If an infected animal does come across the border, it is very unlikely that the extremely small U.S. testing program, which tests just a tenth of a percent of beef that die or are slaughtered, would detect it. Besides going into the food supply, a cow’s remains (like that of most slaughtered cattle) would be rendered and converted into pet food and feed for pigs and chickens. Because the remains of slaughtered pigs and chickens can be fed back to cattle, it is possible that the infectious agent could find its way into U.S. born cattle in the future.
“Allowing these cows to enter into the U.S. food system is a foolhardy course,” Hansen said. “According to the Center for Disease Control, the prevalence of mad cow disease is 30 times higher in Canadian than in U.S. cattle. USDA’s plan to reopen the border to cows born after March 1999 puts both consumers and the livestock industry at risk.”
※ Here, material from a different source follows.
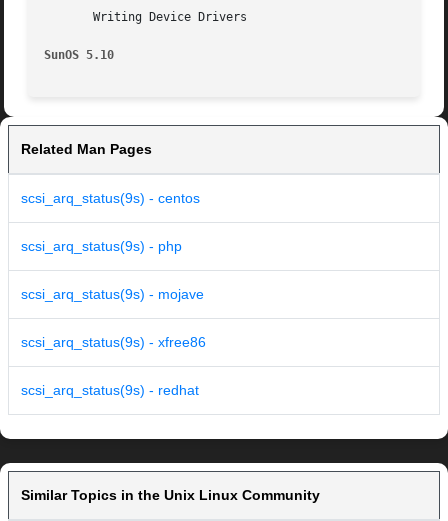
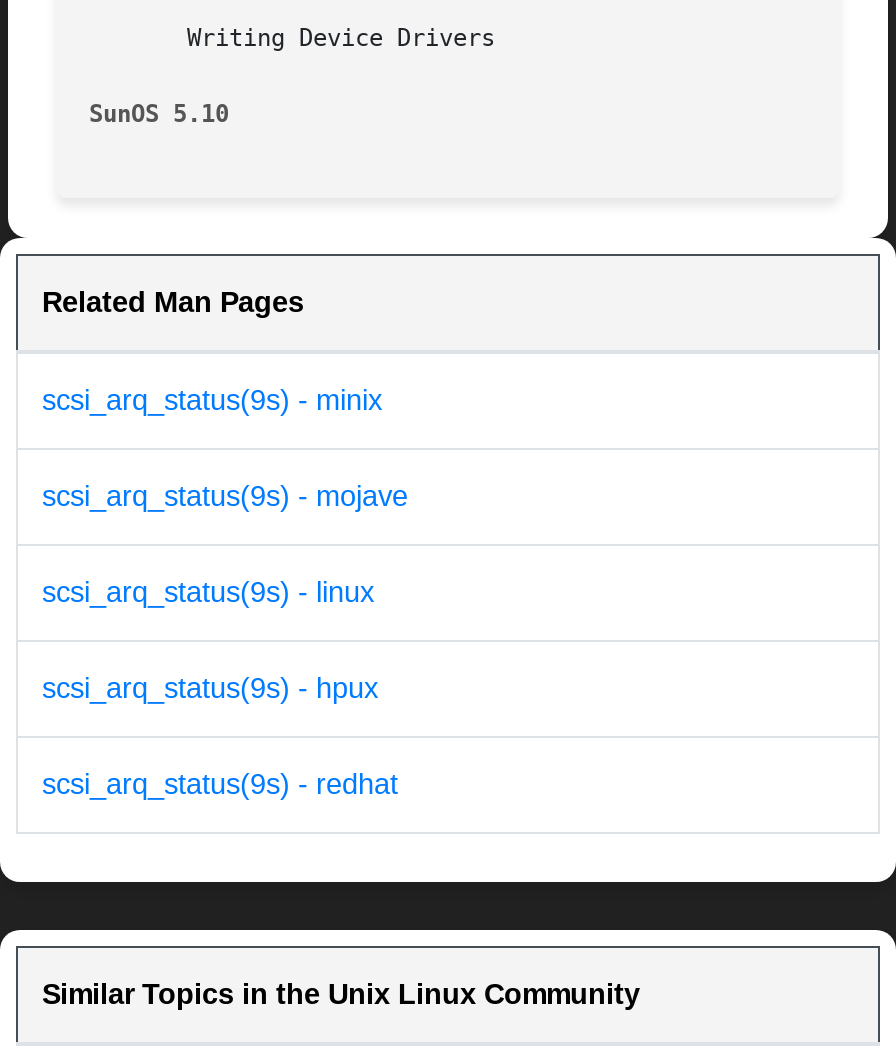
[21,190,200,254] scsi_arq_status(9s) - centos | scsi_arq_status(9s) - php -> [42,385,382,417] scsi_arq_status(9s) - minix
moved [21,286,204,302] -> [42,481,408,513]: scsi_arq_status(9s) - mojave
[21,334,206,350] scsi_arq_status(9s) - xfree86 -> [42,577,378,705] scsi_arq_status(9s) - linux | scsi_arq_status(9s) - hpux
In March 2007, Consumers Union submitted comments and a petition from over 17,000 concerned citizens to the Department of Agriculture’s Animal and Plant Health Inspection Service (APHIS). The petition asked the USDA to close the border to all cattle and beef from Canada until the USDA tests all cows over 20 months of age. Since 2006, six Canadian cows tested positive for mad cow disease.